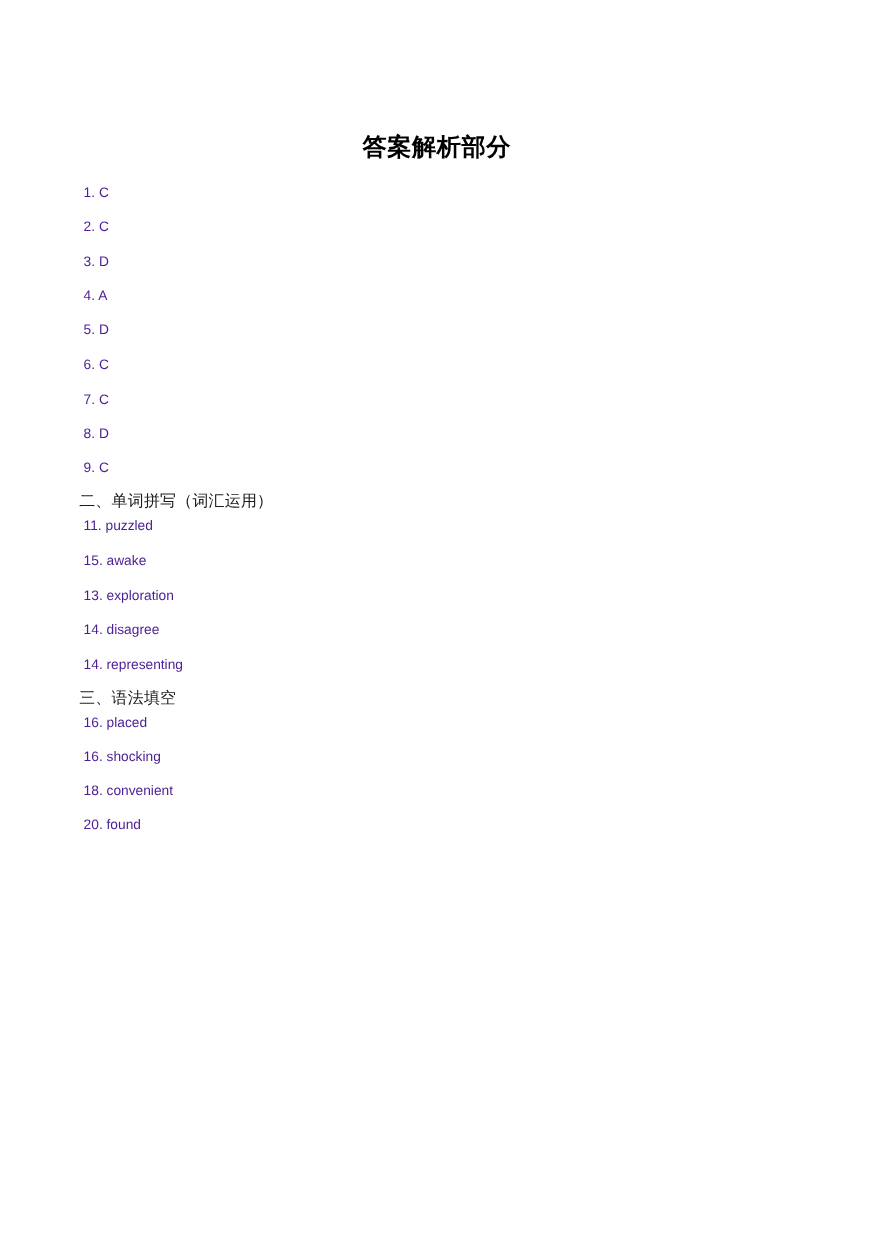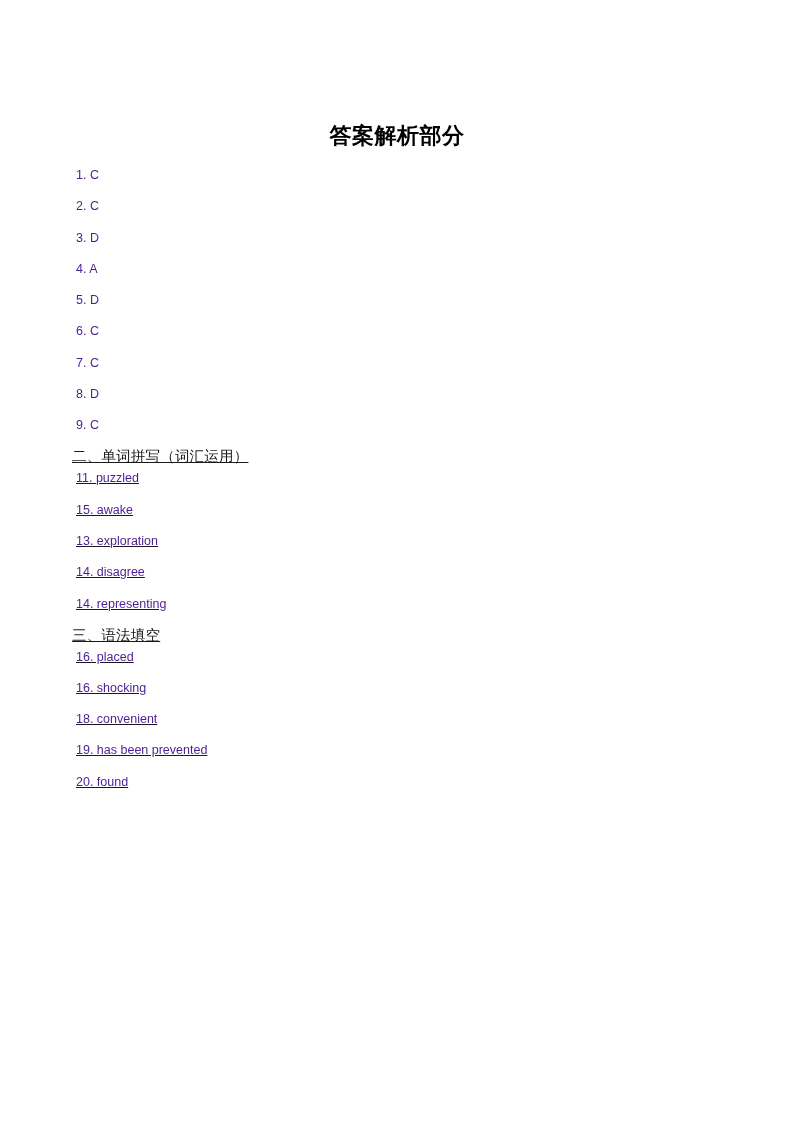"答案解析部分" .doc-title { font-family: Liberation Serif, serif -> Liberation Mono, monospace }
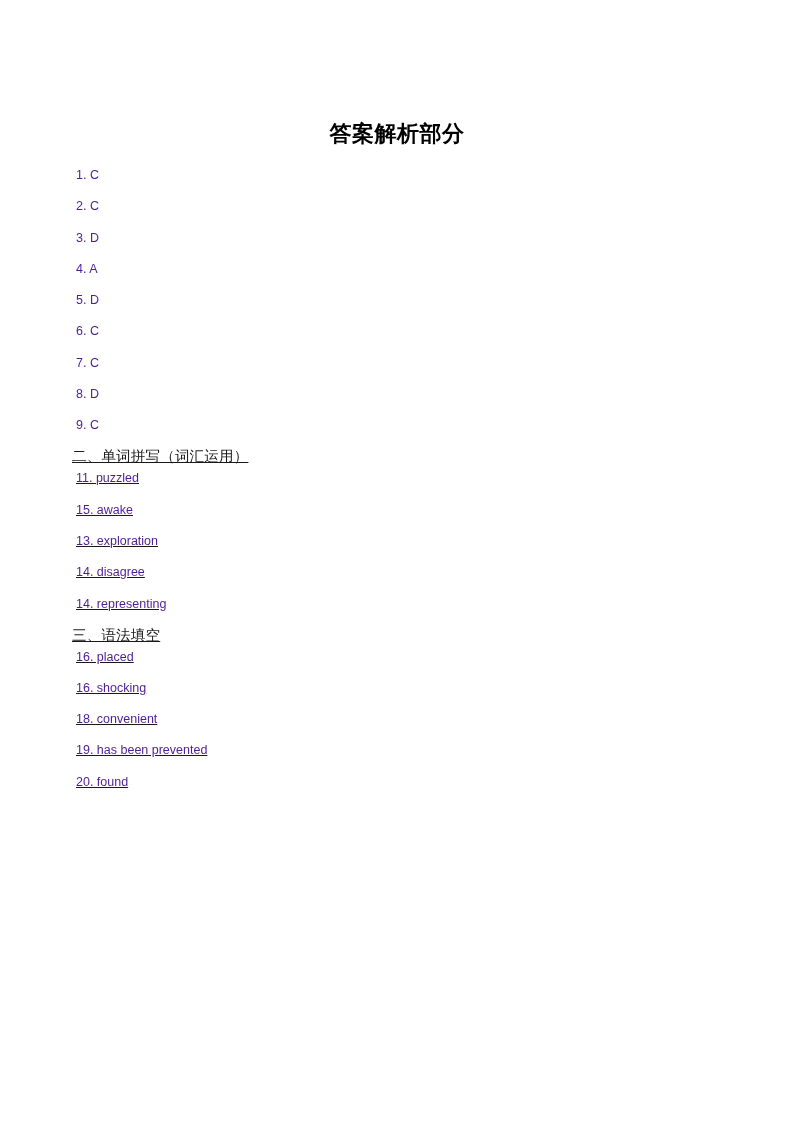"二、单词拼写（词汇运用）" .section + .section { text-decoration: underline -> none }
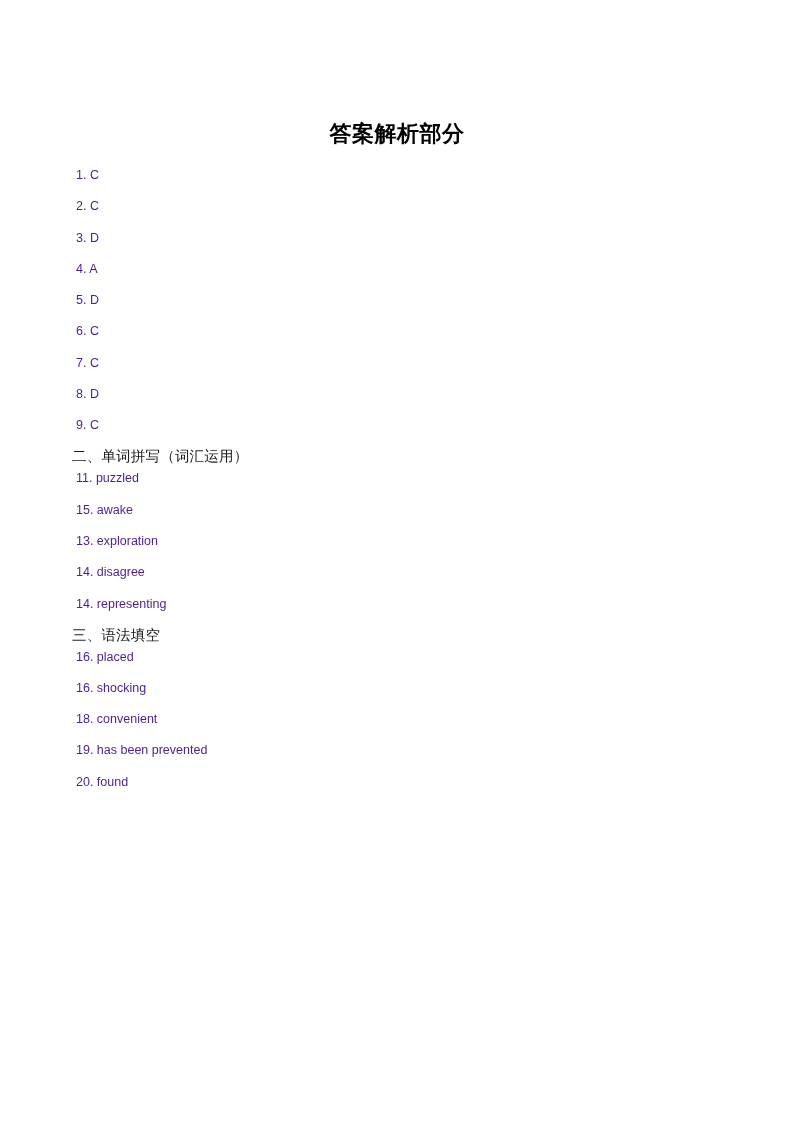"19. has been prevented" li.answer-item { html: <li>19. has been prevented</li> -> none }
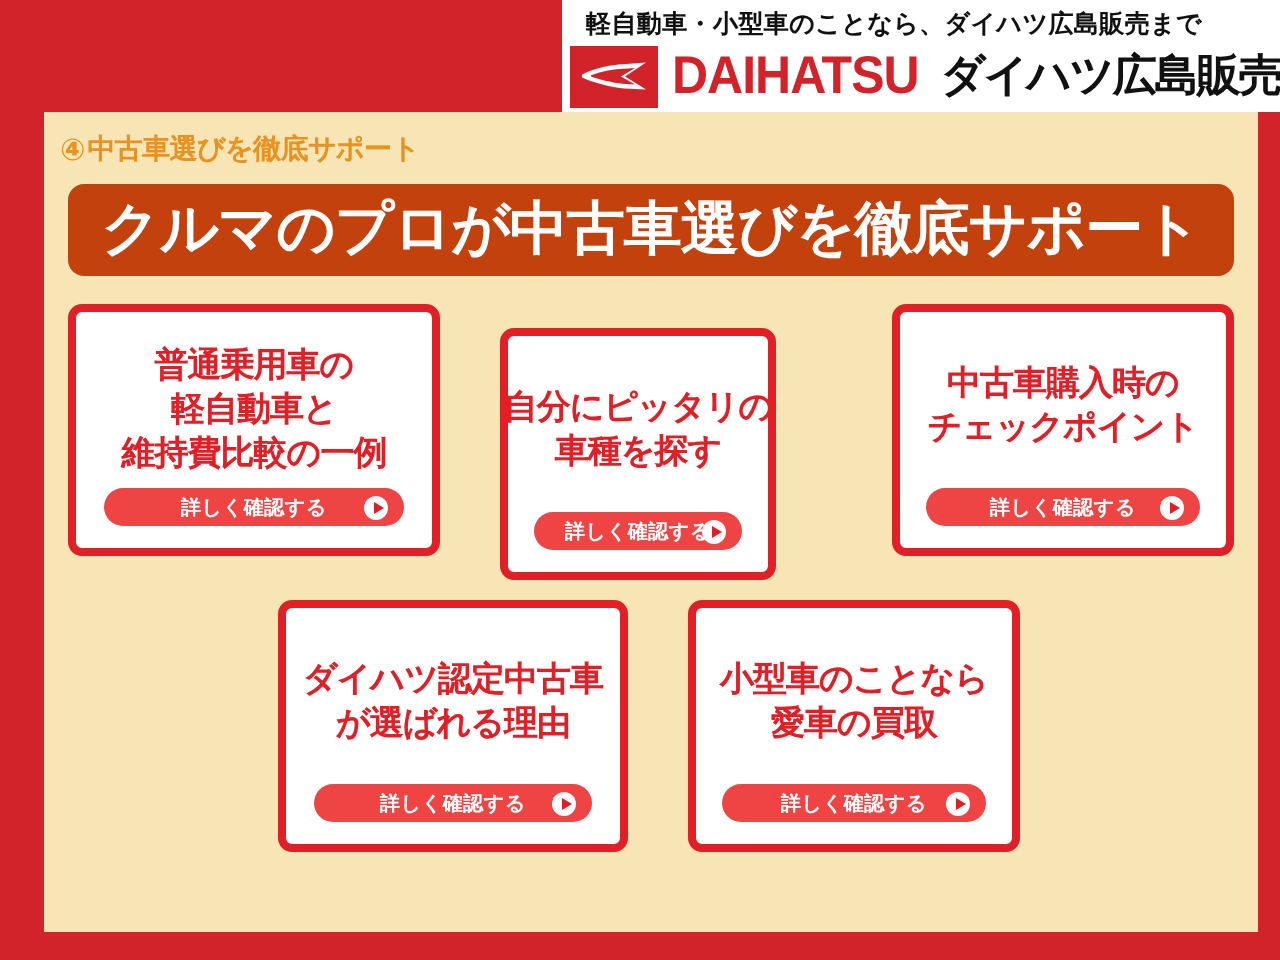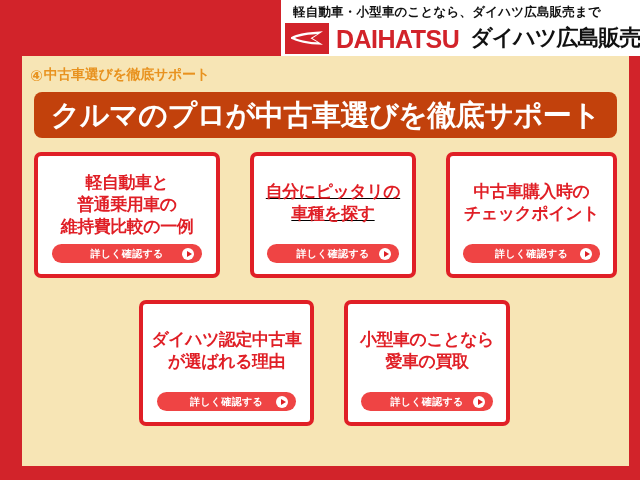"軽自動車と" div { order: before "普通乗用車の" -> after "普通乗用車の" }
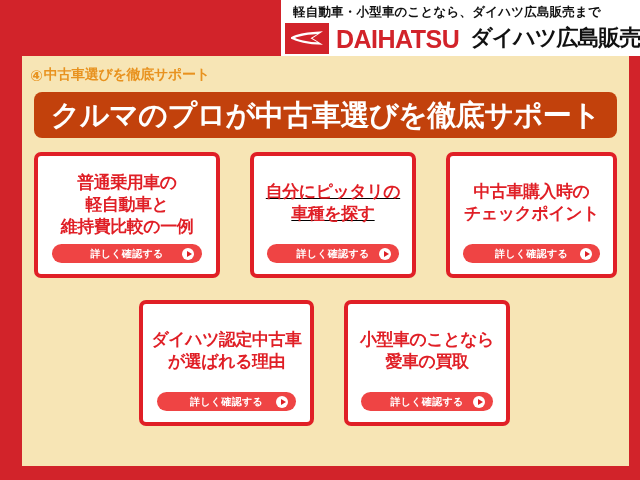"自分にピッタリの" #card-2 { text-decoration: underline -> none; top: 96px -> 108px; width: 166px -> 138px }
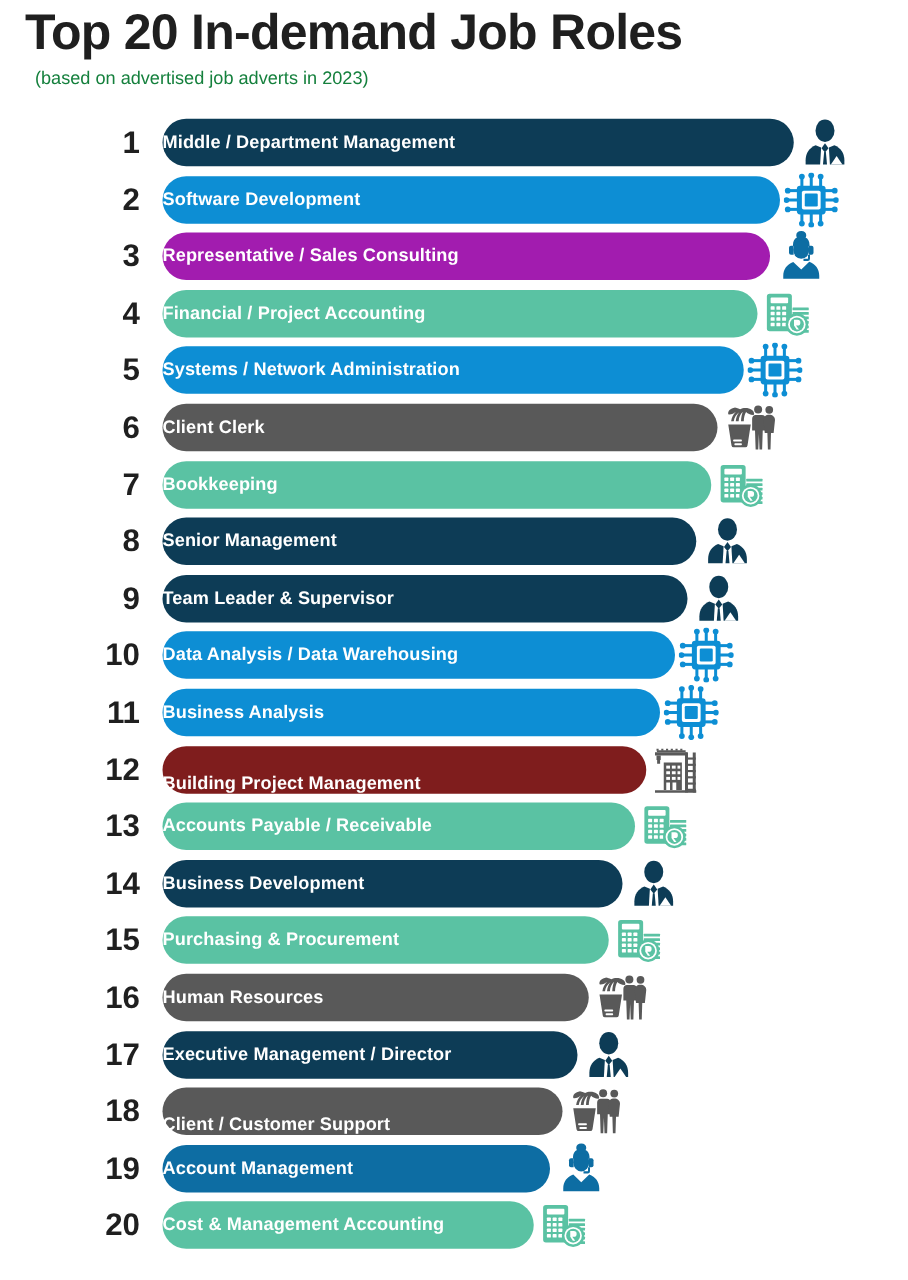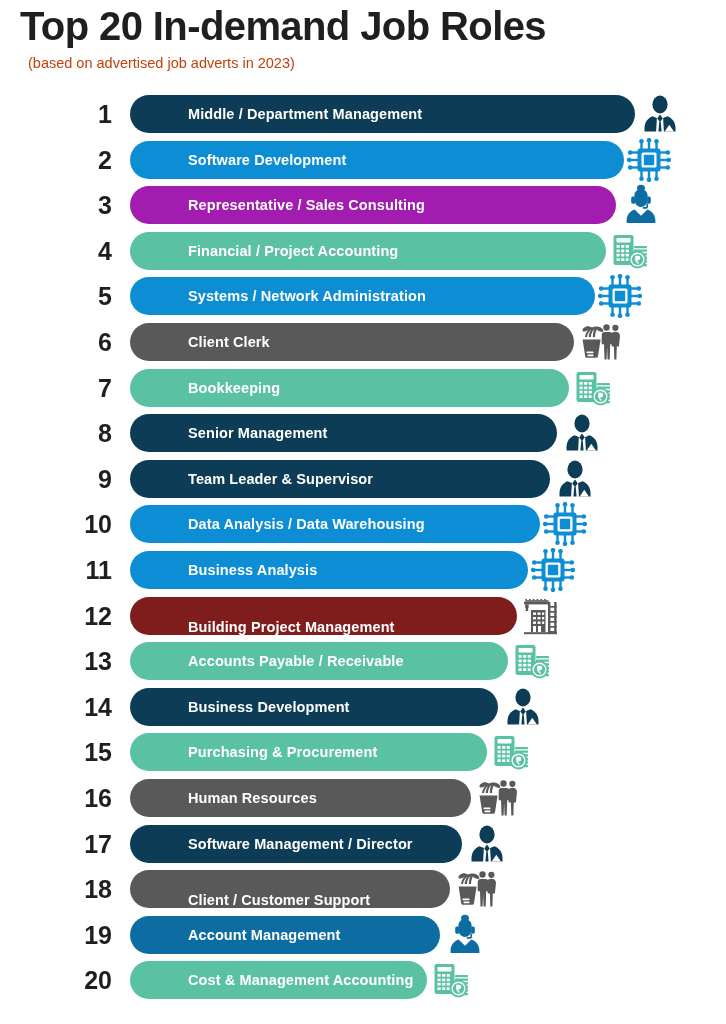"(based on advertised job adverts" #subtitle { color: #c2410c -> #15803d }
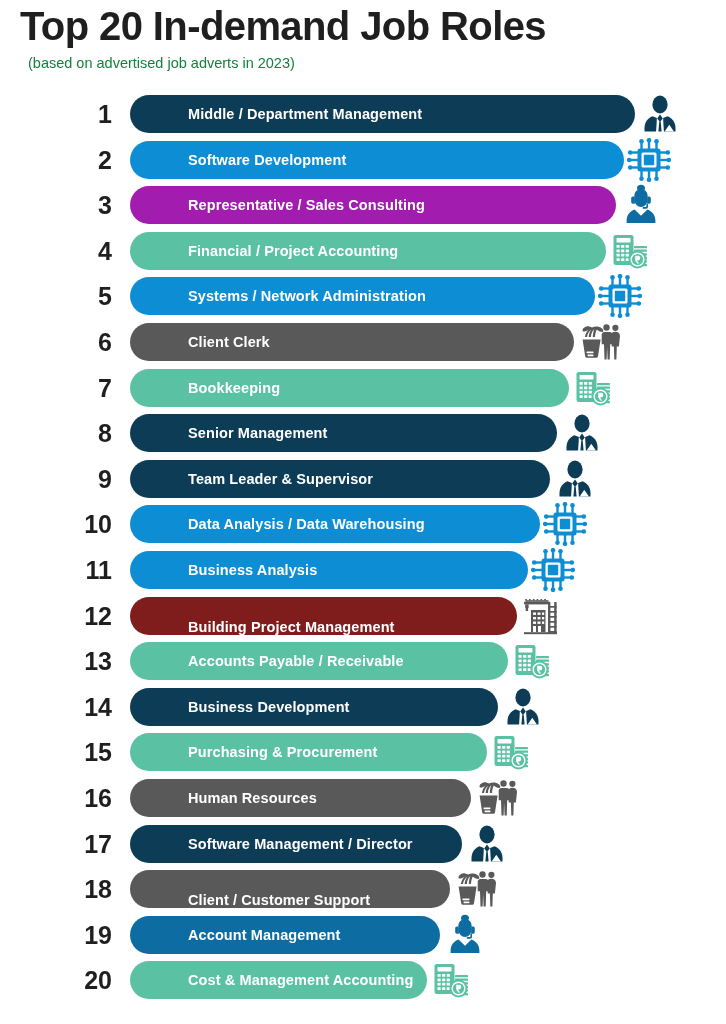"Middle / Department Management" .bar-label { margin-left: 38px -> none; padding-left: 20px -> none }
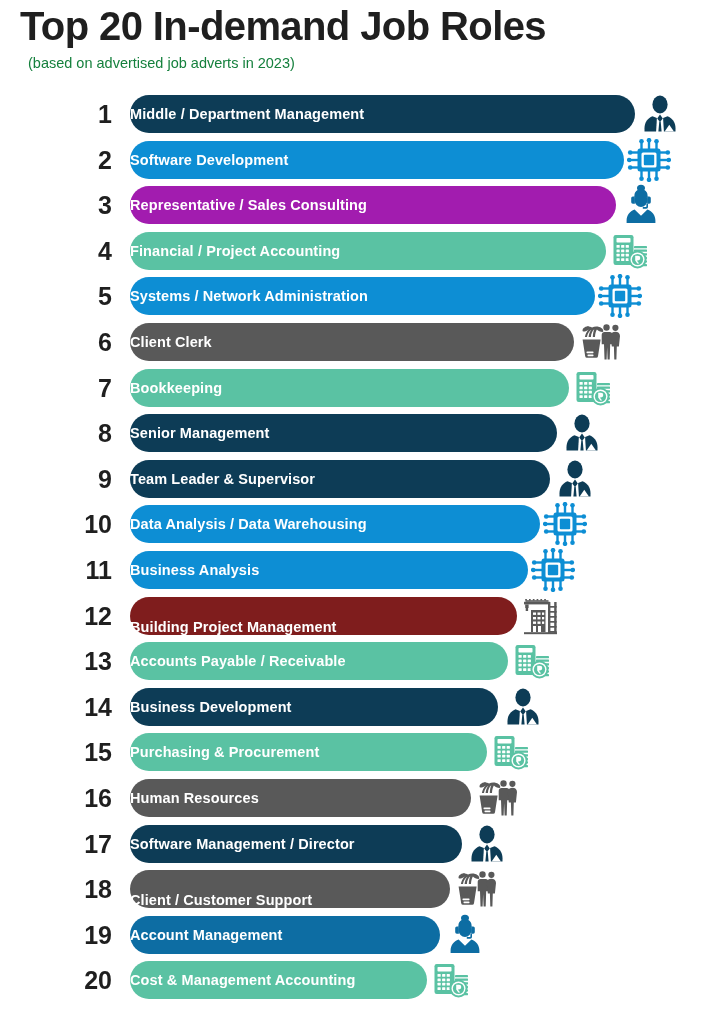"Software Management / Director" span.bar-label { text: Software -> Executive }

■ ■ ■ ■

Instructions for the task:
An exact reproduction of all the records is required, with no pictures included.

Task response:
"答案解析部分" .doc-title { font-family: Liberation Serif, serif -> Liberation Mono, monospace }
"二、单词拼写（词汇运用）" .section + .section { text-decoration: underline -> none }
"19. has been prevented" li.answer-item { html: <li>19. has been prevented</li> -> none }
"軽自動車と" div { order: before "普通乗用車の" -> after "普通乗用車の" }
"自分にピッタリの" #card-2 { text-decoration: underline -> none; top: 96px -> 108px; width: 166px -> 138px }
"(based on advertised job adverts" #subtitle { color: #c2410c -> #15803d }
"Middle / Department Management" .bar-label { margin-left: 38px -> none; padding-left: 20px -> none }
"Software Management / Director" span.bar-label { text: Software -> Executive }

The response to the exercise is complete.